▶ _WHAT TO WORK ON_
Every line from the beginning of the records below up to the one holding "[97,116,325,141] Pentingnya Kelayakkan" should be quoted exactly; leave out the rest.

◇ ◇ ◇

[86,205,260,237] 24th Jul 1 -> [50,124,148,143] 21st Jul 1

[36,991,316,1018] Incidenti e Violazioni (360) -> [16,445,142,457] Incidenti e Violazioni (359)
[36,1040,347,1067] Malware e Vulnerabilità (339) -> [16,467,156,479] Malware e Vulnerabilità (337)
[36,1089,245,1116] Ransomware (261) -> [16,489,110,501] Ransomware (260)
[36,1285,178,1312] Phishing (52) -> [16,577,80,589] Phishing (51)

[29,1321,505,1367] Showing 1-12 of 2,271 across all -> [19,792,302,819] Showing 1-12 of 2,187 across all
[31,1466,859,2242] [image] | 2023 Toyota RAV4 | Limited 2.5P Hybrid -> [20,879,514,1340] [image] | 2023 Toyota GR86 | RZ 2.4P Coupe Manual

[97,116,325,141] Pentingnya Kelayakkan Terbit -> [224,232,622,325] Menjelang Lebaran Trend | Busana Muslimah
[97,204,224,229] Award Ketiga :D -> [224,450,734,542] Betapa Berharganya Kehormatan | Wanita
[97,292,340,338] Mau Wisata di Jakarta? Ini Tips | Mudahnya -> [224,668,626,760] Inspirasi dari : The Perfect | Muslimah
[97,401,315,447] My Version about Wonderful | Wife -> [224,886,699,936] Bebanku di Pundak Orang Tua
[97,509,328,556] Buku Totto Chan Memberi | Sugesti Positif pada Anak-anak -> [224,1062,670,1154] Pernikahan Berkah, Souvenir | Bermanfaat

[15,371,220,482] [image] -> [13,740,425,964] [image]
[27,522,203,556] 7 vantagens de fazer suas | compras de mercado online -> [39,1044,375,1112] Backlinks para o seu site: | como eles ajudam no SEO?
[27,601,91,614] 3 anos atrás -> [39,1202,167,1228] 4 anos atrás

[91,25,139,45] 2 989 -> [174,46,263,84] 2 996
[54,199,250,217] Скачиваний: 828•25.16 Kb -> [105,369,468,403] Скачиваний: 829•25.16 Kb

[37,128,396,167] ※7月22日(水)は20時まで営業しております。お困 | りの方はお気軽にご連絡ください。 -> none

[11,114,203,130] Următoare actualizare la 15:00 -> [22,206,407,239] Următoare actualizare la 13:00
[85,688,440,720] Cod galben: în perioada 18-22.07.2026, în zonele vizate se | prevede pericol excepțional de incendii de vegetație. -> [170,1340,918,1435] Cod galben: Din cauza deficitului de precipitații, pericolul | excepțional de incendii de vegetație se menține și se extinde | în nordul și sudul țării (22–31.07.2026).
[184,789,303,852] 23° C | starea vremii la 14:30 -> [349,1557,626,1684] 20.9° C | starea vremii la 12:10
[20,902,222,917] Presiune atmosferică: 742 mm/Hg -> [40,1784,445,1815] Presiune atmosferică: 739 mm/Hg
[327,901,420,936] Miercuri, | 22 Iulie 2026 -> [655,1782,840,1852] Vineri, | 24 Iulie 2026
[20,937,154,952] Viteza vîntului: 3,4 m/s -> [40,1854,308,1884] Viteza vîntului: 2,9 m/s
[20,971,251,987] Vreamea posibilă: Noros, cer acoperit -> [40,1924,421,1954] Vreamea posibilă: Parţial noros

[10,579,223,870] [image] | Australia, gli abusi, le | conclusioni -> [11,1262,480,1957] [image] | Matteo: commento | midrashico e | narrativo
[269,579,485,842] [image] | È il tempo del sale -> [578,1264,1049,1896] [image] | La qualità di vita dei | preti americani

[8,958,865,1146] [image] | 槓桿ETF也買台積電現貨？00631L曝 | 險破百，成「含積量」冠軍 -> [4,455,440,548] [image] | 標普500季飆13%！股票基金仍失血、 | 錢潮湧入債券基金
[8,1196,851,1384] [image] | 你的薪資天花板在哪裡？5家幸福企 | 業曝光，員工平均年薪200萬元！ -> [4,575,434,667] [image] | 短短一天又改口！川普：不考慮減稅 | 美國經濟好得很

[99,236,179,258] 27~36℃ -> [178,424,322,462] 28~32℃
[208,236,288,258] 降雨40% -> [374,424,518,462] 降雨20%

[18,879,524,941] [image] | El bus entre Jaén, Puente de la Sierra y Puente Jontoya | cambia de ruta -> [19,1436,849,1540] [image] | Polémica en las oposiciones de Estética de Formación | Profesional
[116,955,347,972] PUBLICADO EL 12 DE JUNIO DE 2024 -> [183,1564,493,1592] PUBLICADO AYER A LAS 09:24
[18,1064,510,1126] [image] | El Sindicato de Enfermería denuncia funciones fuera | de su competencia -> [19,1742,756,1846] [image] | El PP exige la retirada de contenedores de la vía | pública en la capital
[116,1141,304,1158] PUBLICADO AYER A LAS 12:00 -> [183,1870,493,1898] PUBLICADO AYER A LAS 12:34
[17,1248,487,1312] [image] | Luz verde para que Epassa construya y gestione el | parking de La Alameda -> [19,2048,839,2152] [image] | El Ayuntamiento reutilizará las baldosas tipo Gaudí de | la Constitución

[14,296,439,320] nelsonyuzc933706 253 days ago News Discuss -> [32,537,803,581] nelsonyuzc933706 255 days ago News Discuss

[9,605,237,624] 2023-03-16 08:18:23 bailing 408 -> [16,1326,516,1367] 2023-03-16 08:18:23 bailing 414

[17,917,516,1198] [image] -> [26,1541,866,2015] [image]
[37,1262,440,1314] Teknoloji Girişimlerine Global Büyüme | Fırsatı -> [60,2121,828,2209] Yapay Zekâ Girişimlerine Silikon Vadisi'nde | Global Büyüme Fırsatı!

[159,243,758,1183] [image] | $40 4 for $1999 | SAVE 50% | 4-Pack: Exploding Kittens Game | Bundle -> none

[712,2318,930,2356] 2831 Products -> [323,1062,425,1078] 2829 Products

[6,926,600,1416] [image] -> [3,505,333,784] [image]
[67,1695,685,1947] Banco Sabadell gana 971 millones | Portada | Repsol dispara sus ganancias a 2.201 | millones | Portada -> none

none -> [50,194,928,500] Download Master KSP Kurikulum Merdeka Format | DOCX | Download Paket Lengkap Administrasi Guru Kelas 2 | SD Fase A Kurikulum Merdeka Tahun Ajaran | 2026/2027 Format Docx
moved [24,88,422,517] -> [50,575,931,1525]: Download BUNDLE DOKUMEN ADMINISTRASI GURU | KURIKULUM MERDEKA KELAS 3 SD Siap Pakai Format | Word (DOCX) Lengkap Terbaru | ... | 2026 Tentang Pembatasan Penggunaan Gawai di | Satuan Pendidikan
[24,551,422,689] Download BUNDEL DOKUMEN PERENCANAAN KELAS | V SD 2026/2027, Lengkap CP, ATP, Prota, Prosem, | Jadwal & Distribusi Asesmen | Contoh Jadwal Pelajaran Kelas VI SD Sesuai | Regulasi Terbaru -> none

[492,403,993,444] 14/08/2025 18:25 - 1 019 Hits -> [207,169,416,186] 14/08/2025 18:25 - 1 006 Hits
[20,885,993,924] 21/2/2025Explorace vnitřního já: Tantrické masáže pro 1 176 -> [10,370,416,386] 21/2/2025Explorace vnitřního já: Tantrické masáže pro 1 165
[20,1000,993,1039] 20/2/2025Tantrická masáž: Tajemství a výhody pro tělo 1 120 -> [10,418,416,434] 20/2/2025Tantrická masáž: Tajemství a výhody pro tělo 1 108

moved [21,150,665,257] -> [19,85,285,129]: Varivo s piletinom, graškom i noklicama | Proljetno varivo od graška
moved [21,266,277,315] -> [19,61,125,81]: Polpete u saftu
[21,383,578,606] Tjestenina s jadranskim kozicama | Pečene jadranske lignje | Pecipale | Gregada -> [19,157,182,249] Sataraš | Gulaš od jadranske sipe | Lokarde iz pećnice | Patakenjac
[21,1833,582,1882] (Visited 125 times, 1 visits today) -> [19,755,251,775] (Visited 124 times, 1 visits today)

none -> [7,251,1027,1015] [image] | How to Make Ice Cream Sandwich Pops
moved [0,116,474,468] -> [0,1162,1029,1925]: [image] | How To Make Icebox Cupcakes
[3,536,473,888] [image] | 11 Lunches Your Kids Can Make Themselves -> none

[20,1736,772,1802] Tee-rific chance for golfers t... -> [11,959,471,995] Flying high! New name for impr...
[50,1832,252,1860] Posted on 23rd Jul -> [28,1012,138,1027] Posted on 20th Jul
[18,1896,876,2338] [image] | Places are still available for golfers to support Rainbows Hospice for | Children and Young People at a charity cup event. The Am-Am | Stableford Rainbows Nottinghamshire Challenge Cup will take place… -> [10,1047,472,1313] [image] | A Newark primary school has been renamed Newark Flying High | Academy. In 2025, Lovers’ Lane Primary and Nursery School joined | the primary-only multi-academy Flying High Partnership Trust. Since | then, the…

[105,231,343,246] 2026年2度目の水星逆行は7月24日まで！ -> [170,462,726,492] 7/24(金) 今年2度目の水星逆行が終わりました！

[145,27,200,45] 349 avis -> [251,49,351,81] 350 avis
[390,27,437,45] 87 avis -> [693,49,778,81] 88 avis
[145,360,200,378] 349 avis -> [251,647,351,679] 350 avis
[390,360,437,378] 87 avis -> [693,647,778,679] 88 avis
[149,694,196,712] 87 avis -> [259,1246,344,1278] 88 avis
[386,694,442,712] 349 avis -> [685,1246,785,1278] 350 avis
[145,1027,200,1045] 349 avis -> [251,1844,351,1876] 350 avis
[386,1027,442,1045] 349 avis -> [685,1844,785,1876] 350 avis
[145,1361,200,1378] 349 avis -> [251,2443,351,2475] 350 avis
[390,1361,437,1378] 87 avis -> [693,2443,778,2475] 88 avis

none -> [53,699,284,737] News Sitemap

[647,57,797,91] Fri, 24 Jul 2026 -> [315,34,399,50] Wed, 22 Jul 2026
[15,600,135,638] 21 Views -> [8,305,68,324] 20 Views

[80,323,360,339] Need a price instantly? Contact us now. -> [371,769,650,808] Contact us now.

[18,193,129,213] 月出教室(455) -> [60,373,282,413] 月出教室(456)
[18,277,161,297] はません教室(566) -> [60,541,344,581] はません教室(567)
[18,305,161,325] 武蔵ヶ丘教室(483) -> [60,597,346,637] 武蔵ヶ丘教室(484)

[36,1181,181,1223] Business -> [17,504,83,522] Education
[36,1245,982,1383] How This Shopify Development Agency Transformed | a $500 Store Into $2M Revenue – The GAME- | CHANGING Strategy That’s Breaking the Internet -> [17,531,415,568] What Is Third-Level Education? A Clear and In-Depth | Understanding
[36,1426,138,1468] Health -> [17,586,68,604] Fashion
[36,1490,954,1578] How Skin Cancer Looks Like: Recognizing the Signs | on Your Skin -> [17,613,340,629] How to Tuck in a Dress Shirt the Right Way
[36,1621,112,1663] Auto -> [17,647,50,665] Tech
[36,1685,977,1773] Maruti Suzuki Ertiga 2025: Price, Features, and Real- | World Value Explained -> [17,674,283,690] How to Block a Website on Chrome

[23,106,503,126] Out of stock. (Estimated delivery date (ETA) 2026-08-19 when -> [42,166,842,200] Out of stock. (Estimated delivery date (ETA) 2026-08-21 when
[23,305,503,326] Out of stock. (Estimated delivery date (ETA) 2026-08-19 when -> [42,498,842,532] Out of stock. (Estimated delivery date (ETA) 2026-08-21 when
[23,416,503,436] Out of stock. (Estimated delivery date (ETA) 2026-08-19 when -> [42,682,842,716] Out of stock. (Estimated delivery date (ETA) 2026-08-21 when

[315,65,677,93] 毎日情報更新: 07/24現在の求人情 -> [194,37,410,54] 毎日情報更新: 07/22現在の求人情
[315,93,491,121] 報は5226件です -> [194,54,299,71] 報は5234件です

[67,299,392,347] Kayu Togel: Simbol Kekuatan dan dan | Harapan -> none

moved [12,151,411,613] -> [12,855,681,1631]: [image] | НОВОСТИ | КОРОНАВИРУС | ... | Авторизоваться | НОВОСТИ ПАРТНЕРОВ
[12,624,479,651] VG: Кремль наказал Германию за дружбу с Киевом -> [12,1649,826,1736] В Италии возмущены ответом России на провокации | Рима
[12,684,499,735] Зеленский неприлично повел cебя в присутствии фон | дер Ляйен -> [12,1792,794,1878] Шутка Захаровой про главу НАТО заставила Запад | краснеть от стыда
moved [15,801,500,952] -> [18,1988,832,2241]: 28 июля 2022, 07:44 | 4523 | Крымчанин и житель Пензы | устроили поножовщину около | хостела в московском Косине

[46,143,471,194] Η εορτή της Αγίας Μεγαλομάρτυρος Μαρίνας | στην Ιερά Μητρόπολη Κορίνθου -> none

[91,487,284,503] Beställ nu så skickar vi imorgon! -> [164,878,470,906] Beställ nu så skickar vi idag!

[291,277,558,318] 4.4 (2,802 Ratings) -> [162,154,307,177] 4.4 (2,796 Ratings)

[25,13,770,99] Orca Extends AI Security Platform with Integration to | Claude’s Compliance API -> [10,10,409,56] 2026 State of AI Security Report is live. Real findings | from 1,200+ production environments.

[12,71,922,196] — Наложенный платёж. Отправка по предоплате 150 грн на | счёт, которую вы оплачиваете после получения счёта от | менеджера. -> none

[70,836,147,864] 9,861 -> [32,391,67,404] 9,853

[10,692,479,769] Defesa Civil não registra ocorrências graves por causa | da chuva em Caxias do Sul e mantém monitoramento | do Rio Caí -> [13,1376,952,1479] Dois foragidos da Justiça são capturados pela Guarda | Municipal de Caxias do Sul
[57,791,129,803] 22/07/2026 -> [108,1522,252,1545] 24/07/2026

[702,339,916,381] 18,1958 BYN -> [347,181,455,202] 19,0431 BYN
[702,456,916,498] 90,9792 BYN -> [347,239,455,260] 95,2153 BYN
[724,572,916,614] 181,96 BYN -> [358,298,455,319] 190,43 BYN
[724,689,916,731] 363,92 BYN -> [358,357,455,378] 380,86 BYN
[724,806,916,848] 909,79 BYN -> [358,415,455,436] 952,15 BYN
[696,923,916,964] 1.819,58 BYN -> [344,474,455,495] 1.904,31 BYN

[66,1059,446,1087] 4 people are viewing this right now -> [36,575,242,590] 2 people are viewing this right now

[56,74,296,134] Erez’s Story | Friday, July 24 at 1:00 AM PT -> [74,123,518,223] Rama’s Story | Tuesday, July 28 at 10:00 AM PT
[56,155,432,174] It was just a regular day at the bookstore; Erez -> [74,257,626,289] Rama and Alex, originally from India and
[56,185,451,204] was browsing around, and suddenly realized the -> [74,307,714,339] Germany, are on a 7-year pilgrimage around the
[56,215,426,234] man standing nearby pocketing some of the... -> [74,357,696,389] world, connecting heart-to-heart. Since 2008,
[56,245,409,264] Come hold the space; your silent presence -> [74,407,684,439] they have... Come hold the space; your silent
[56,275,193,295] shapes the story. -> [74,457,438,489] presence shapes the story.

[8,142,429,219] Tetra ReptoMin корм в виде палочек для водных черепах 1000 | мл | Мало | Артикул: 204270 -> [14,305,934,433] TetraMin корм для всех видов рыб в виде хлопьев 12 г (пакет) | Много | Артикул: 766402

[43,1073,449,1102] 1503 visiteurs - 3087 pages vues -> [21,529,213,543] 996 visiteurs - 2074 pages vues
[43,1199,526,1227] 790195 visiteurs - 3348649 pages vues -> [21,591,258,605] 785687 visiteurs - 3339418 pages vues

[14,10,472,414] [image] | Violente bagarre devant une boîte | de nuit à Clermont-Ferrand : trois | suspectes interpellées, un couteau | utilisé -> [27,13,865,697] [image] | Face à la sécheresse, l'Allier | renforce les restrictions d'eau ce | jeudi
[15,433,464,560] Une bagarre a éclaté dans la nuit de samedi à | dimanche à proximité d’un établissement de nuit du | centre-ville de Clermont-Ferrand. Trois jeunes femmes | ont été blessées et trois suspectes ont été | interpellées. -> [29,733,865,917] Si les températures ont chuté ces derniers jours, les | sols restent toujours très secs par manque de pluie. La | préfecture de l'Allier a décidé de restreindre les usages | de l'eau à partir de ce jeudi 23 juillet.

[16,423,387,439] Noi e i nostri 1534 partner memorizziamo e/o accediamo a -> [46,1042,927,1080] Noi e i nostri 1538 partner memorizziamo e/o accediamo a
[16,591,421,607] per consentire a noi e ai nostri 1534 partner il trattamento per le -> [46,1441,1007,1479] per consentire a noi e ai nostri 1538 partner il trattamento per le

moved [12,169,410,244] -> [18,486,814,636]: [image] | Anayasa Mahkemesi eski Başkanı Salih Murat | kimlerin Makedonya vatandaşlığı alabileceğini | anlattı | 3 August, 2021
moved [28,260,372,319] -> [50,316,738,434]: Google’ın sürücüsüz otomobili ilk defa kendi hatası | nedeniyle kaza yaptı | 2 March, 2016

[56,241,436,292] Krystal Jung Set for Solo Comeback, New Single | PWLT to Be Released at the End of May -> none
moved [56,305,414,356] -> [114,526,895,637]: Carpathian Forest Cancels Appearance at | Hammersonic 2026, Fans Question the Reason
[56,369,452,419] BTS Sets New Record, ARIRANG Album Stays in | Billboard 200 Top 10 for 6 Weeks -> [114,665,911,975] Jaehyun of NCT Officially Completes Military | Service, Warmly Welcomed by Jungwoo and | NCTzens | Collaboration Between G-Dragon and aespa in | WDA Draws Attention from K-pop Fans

◇ ◇ ◇

▶ _ANSWER_
[86,205,260,237] 24th Jul 1 -> [50,124,148,143] 21st Jul 1

[36,991,316,1018] Incidenti e Violazioni (360) -> [16,445,142,457] Incidenti e Violazioni (359)
[36,1040,347,1067] Malware e Vulnerabilità (339) -> [16,467,156,479] Malware e Vulnerabilità (337)
[36,1089,245,1116] Ransomware (261) -> [16,489,110,501] Ransomware (260)
[36,1285,178,1312] Phishing (52) -> [16,577,80,589] Phishing (51)

[29,1321,505,1367] Showing 1-12 of 2,271 across all -> [19,792,302,819] Showing 1-12 of 2,187 across all
[31,1466,859,2242] [image] | 2023 Toyota RAV4 | Limited 2.5P Hybrid -> [20,879,514,1340] [image] | 2023 Toyota GR86 | RZ 2.4P Coupe Manual

[97,116,325,141] Pentingnya Kelayakkan Terbit -> [224,232,622,325] Menjelang Lebaran Trend | Busana Muslimah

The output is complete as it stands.